Are happy days here again in equities?

  • Seventy-five percent of the 400 companies that have posted results this season beat analysts’ estimates for profit. 
  • The S&P 500 has jumped 5.1% from a three-month low on Feb. 3. Earnings at S&P 500 companies rose by 8.3% in the fourth quarter of 2013. 
  • Gold seems to be heading for its biggest weekly advance since August. 
  • Factory production in the U.S. unexpectedly declined in January by the most since May 2009.

Equities: The March E-mini S&P 500 is up 5 points to 1829.25; we have a near-term target of 1831 according to the market profile. It seems to us that this market is overlooking the recent downturn in economic data as a short-term situation due to inclement weather. We believe we could be in for a “sizzling summer” for the S&P 500. If we start to see economic numbers really improving as weather starts to warm up, we could see the S&P 500 break through current 2014 highs. The major concern for bullish investors should be the possibility of an economic slowdown due to the taper.

Bonds: The March  U.S. 30-year bonds are down 5 ticks to 132’27; they seem to be in a very quiet trading environment this morning, with no major Fed updates or major economic data released today.  We would not be surprised to see the bonds head lower if indeed we start to see more positive economic data (most important jobs growth) as we head towards spring and summer. If this does happen, we will perhaps see a steady flow of tapering at each FOMC meeting, and bonds may not like that at all.

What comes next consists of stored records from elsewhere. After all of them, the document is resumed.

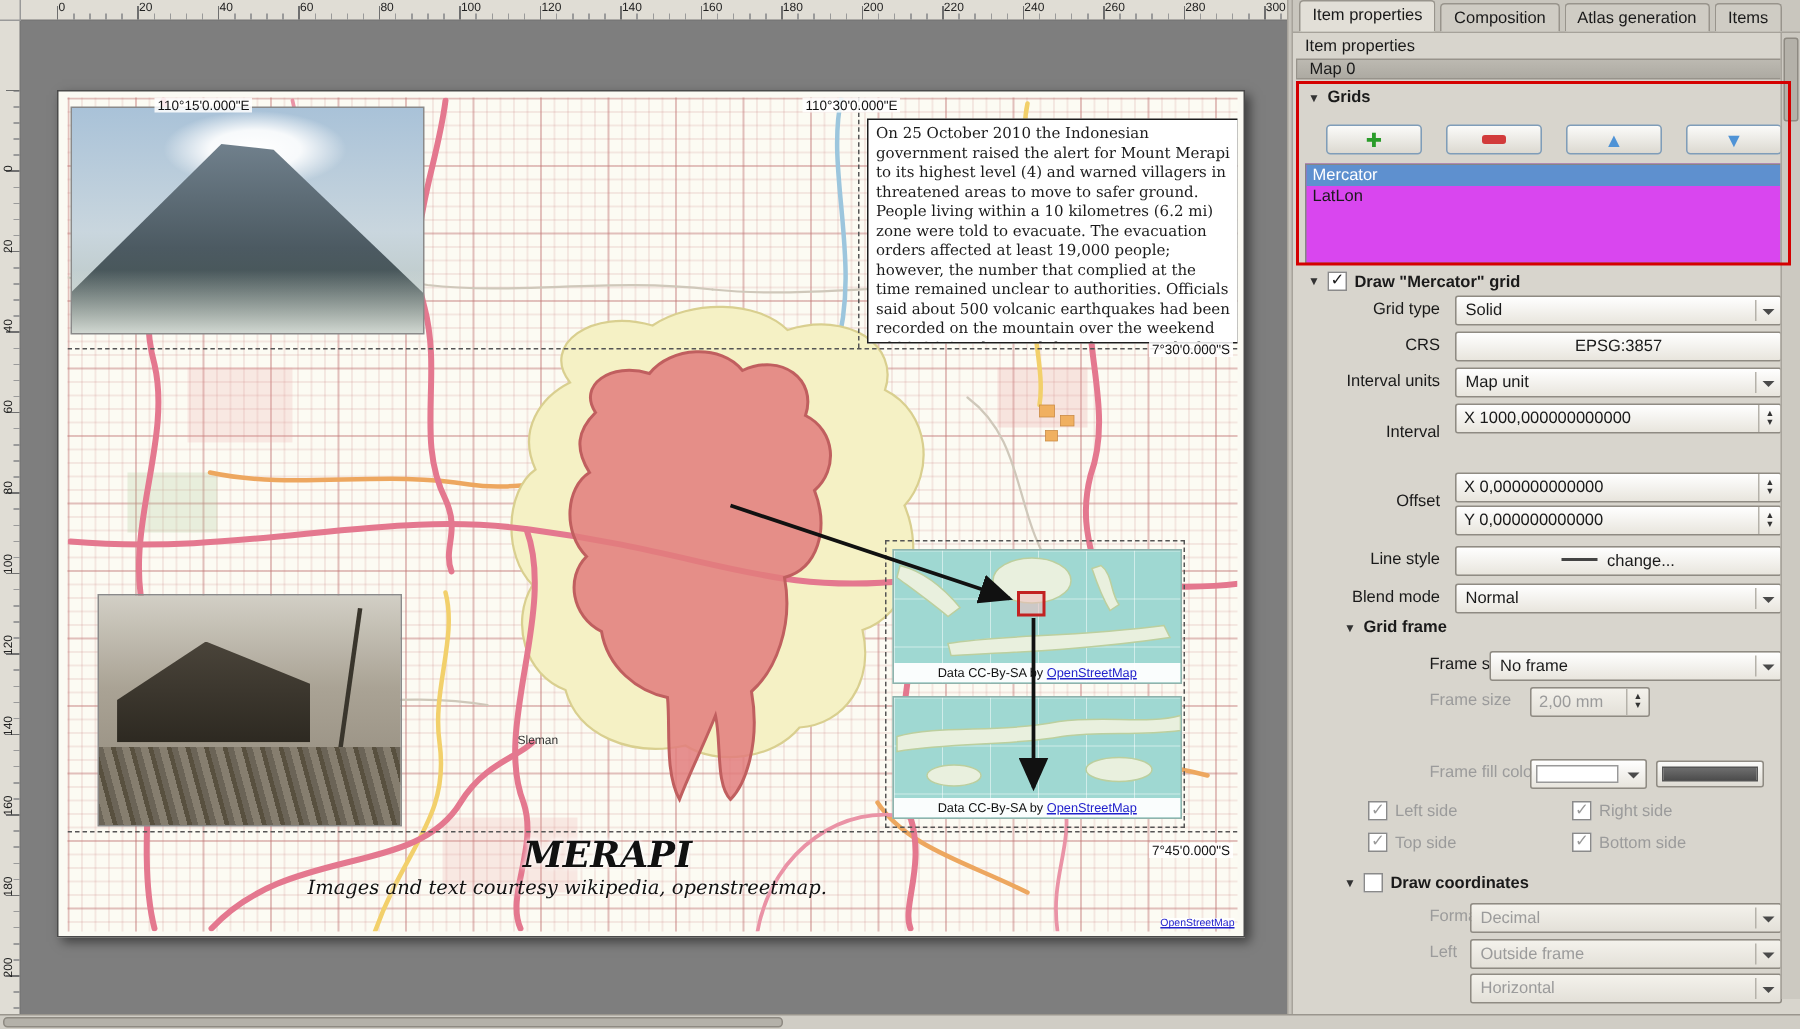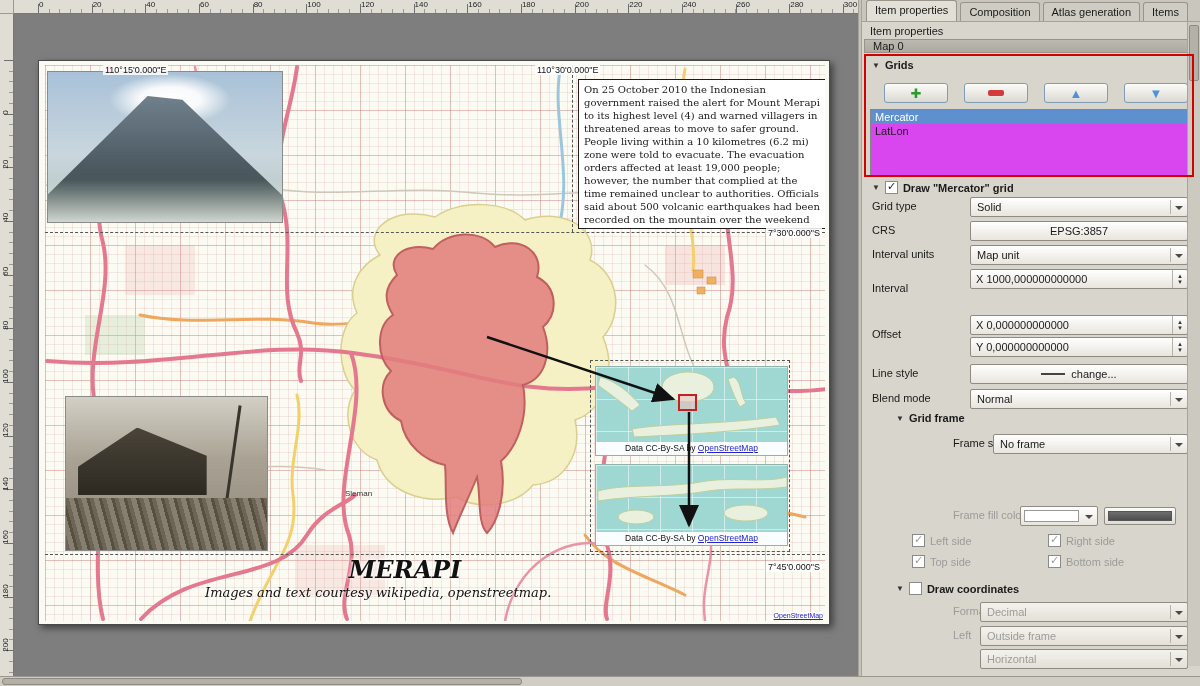--- a/index.html
+++ b/index.html
@@ -104,21 +104,21 @@
 
   #gridlist { position:absolute; left:8px; top:109px; width:318px; height:67px; background:#d946ef; border:1px solid #858585; }
   .glitem { height:14px; line-height:14px; padding-left:4px; }
   .glitem.selected { background:#5e90cf; color:#fff; }
 
   .cb { display:inline-block; width:13px; height:13px; background:#fff; border:1px solid #8a8a8a; position:relative; flex:none; }
   .cb.checked::after { content:"✓"; position:absolute; left:1px; top:-2px; font-size:11px; color:#1a1a1a; font-weight:bold; }
   .cb.graychk::after { color:#9a9a9a; }
 
   .frow { position:absolute; left:10px; width:316px; height:22px; }
-  .flabel { position:absolute; left:0; top:3px; width:88px; text-align:left; white-space:nowrap; }
+  .flabel { position:absolute; left:0; top:3px; width:88px; text-align:right; white-space:nowrap; }
   .flabel2 { position:absolute; left:36px; top:3px; white-space:nowrap;padding-left:45px; }
   .fctrl { position:absolute; left:98px; top:0; width:218px; height:20px; }
 
   #r-gridtype { top:197px; } #r-crs { top:221px; } #r-intunits { top:245px; }
   #r-intlabel { top:279px; } #r-intx { top:269px; } #r-inty { top:291px; }
   #r-offlabel { top:325px; } #r-offx { top:315px; } #r-offy { top:337px; }
   #r-linestyle { top:364px; } #r-blend { top:389px; }
   #r-fstyle { top:434px; } #r-fsize { top:458px; } #r-fthick { top:482px; } #r-ffill { top:506px; }
   #r-cb1 { top:532px; } #r-cb2 { top:553px; }
   #r-format { top:602px; } #r-left { top:626px; } #r-horiz { top:649px; }
@@ -401,20 +401,27 @@
   </div>
 
   <div class="sechdr" id="gf-hdr">
     <span class="tri">▼</span>
     <span>Grid frame</span>
   </div>
   <div class="frow" id="r-fstyle">
     <span class="flabel2">Frame style</span>
     <div class="fctrl combo"><span>No frame</span></div>
   </div>
+  <div class="frow dis" id="r-fsize">
+    <span class="flabel2">Frame size</span>
+    <div class="fctrl spin"><span>2,00 mm</span><span class="arrows">
+          <i>▴</i>
+          <i>▾</i>
+        </span></div>
+  </div>
   <div class="frow dis" id="r-ffill">
     <span class="flabel2">Frame fill colors</span>
     <div class="fctrl swcombo">
         <span class="swatch-white"></span>
       </div>
     <div class="colorbtn">
         <span class="swatch-dark"></span>
       </div>
   </div>
   <div class="frow dis" id="r-cb1">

Currencies: The story today in FX markets is the strength of the British Pound. The pound is up 83 ticks today to 167.34, and our idea of the pound going to 1.70 could become a reality soon. We are also watching the Euro/Pound spread, thinking that this spread could be oversold very soon, as the rally in the pound has outpaced that of the euro. The Swiss franc future is up 25 ticks to 112.02, and it looks like 112.50 could be key resistance. We actually believe that the franc may head lower especially if the U.S. stock market continues to rally.